Nameless Voice on 10/8/2020 at 15:27
You should be able to install the Cinnamon desktop on Ubuntu as well. It should offer you the choice of which installed desktop to use during login, if you have multiple installed.
(I haven't actually tried that with Ubuntu, but I have done it with a Fedora in the past and it was easy to switch between the two.)
Lockups in Linux are a huge pain, that's true. You usually have to switch to a terminal session (Ctrl+Alt+F2), then use terminal commands to kill the offending program, before switching back to your desktop session (normally Ctrl+Alt+F7.)
heywood on 10/8/2020 at 16:06
Quote Posted by Nameless Voice
Linux Mint with Cinnamon desktop, that's the way to go. Very much like Windows, only it does it better than any modern Windows does. Probably better than even the "good" Windowses like 7.

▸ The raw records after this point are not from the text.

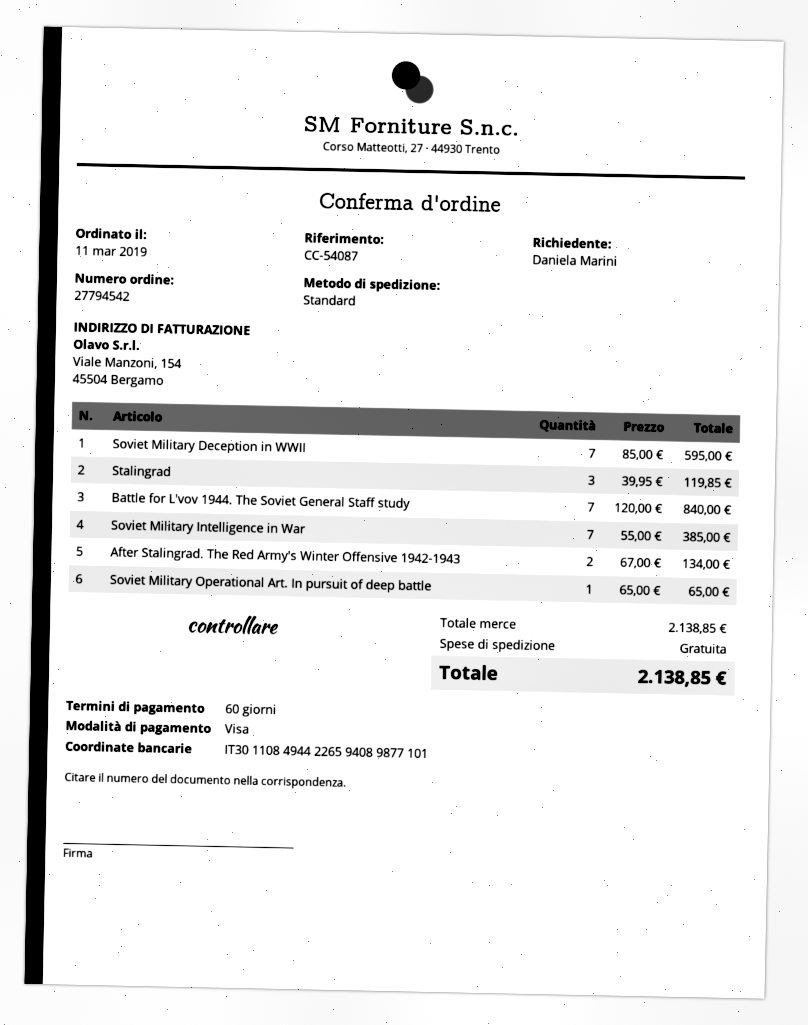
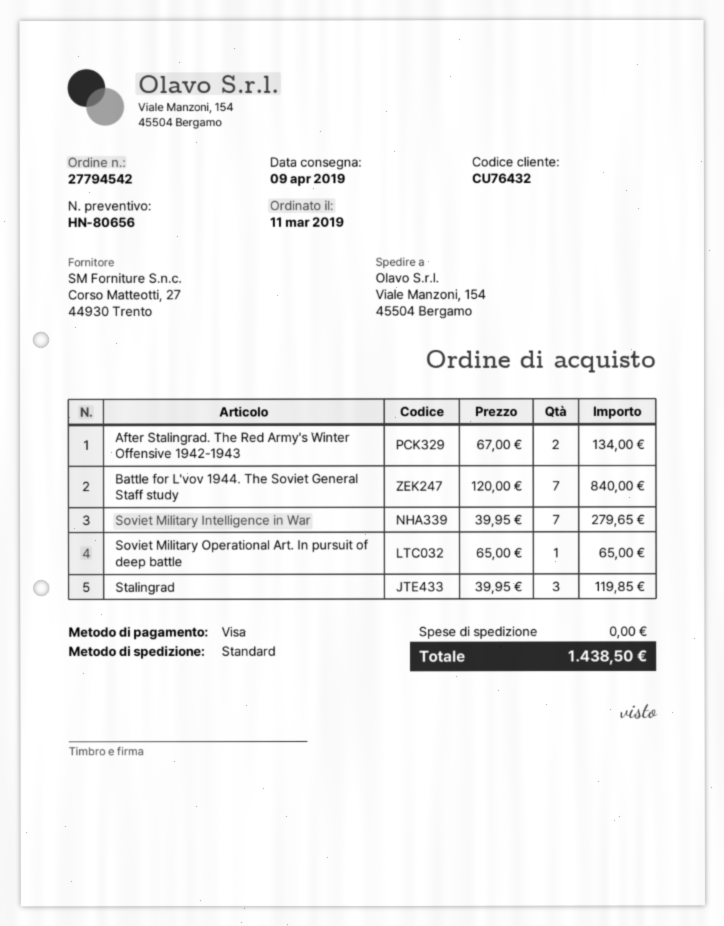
Soviet Military Deception in WWII: 7 x 85.00 = 595.00 -> none
Soviet Military Intelligence in War: 7 x 55.00 = 385.00 -> 7 x 39.95 = 279.65
total: 2138.85 -> 1438.50

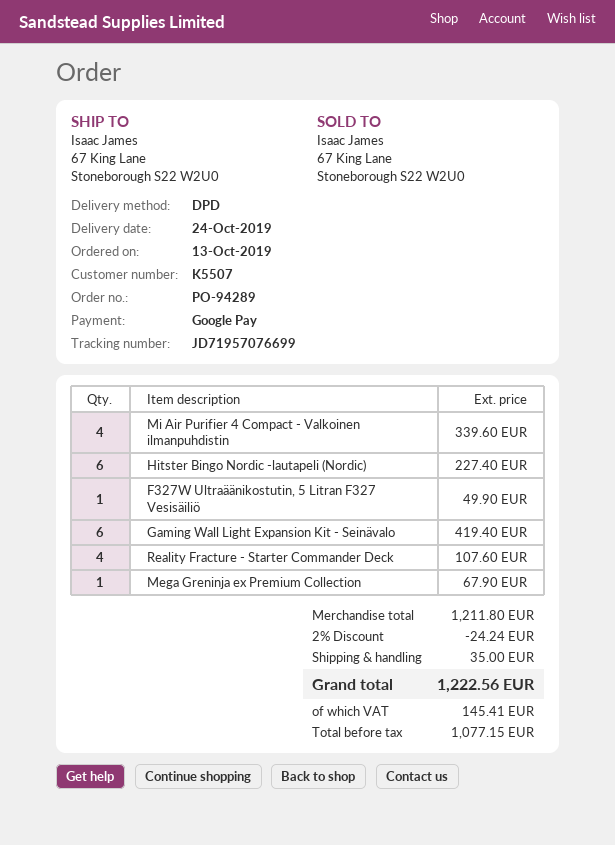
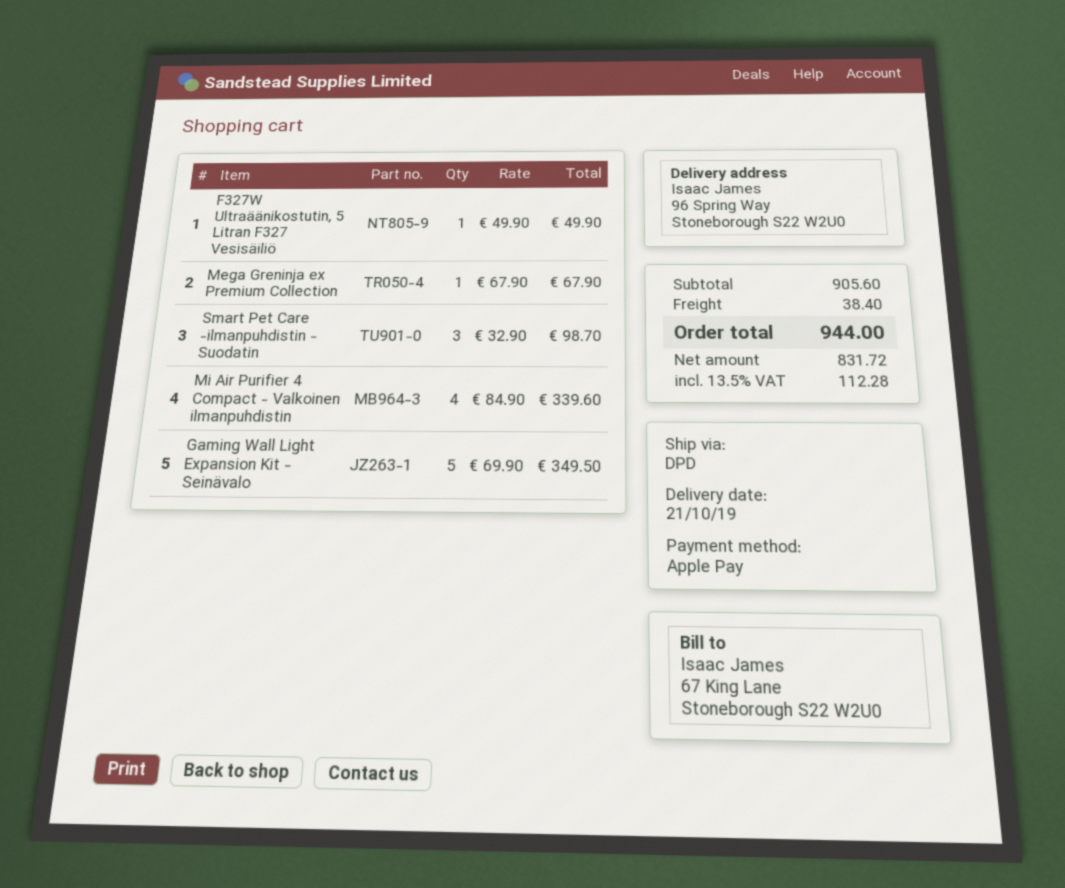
delivery date: 2019-10-24 -> 2019-10-21
payment method: Google Pay -> Apple Pay
ship to: 67 King Lane, Stoneborough S22 W2U0 -> 96 Spring Way, Stoneborough S22 W2U0
Hitster Bingo Nordic -lautapeli (Nordic): 6 for 227.40 -> none
Gaming Wall Light Expansion Kit - Seinävalo: 6 for 419.40 -> 5 for 349.50
Reality Fracture - Starter Commander Deck: 4 for 107.60 -> none
Smart Pet Care -ilmanpuhdistin - Suodatin: none -> 3 for 98.70
subtotal: 1211.80 -> 905.60
discount: 2% = 24.24 -> none
shipping: 35.00 -> 38.40
net: 1077.15 -> 831.72
tax: 145.41 -> 112.28
total: 1222.56 -> 944.00

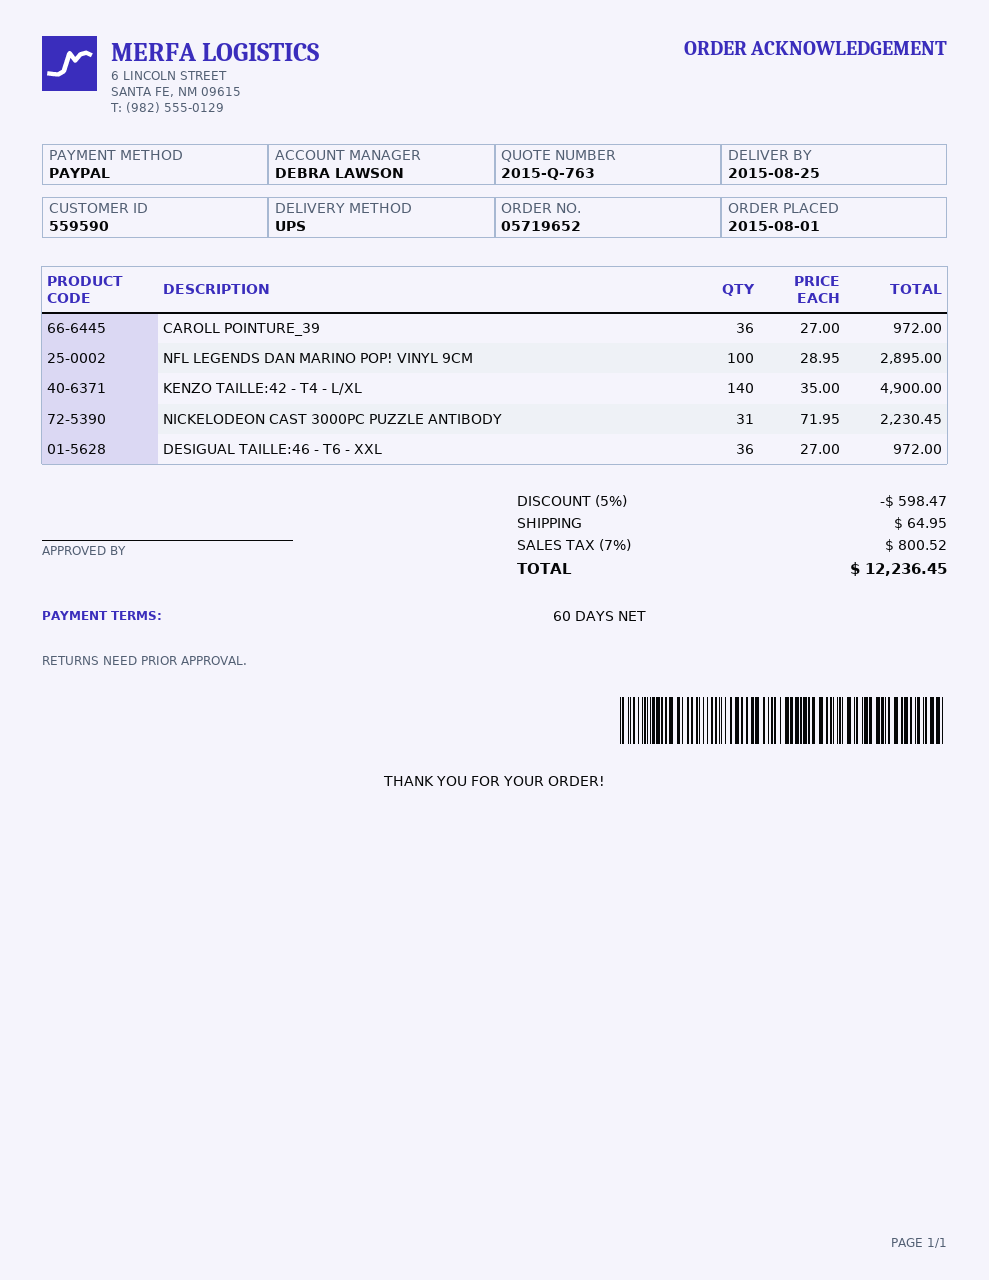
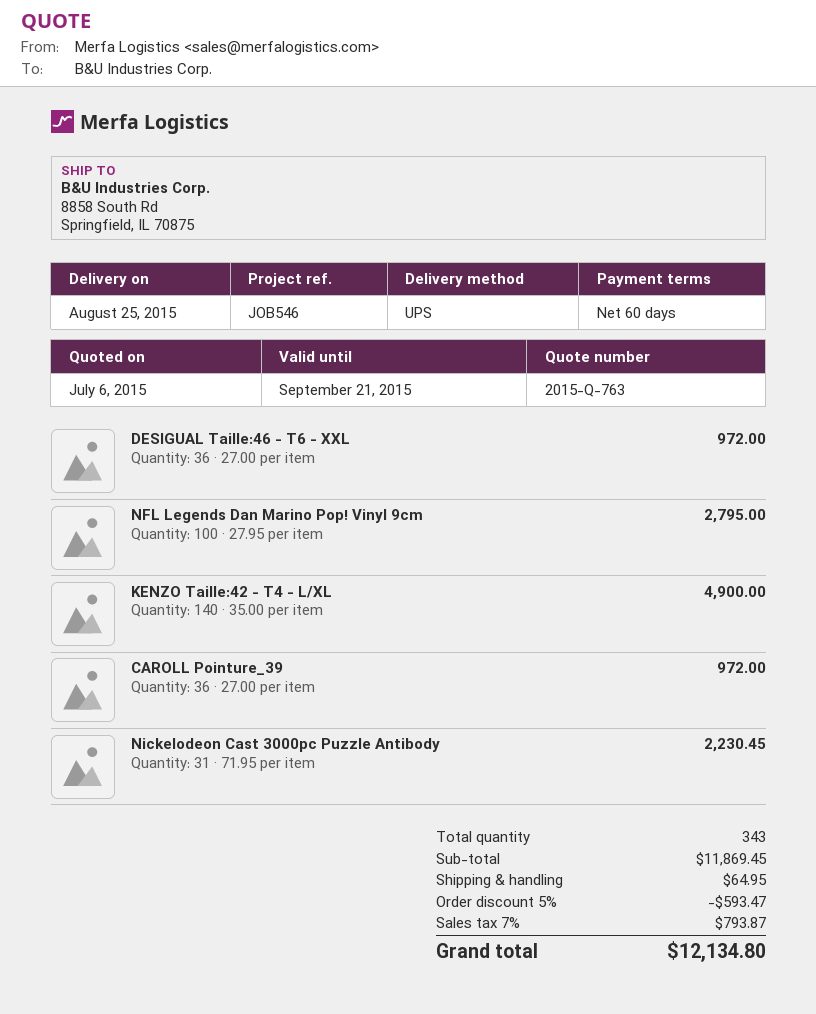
NFL LEGENDS DAN MARINO POP! VINYL 9CM: 100 x 28.95 = 2895.00 -> 100 x 27.95 = 2795.00
discount: 5% = 598.47 -> 5% = 593.47
tax: 7% = 800.52 -> 7% = 793.87
total: 12236.45 -> 12134.80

There are other parts of Linux which are still terrible, but the desktop interface no longer is.
I haven't used Cinnamon in years. Is it finally able to handle a vertical panel properly, with adjustable width and clock and widgets properly drawn? That's been a pet peeve I've had about Linux desktops ever since we went from 4:3 monitors to 16:9. KDE was one of the first to support vertical panels, but it took them years to get it right, and KDE still feels clunky to me.
I'm so tired of the old Windows 95 and MacOS idioms that most Linux desktops stick with. Worse yet are the desktops that mix the two, like GNOME 2 (and derivatives) with it's Windows 95 taskbar on the bottom and MacOS-inspired menu bar that actually isn't a menu bar on top. And one feature that has almost disappeared from Linux desktops is the multi-desktop pager that displayed thumbnail images of each virtual desktop. I miss those.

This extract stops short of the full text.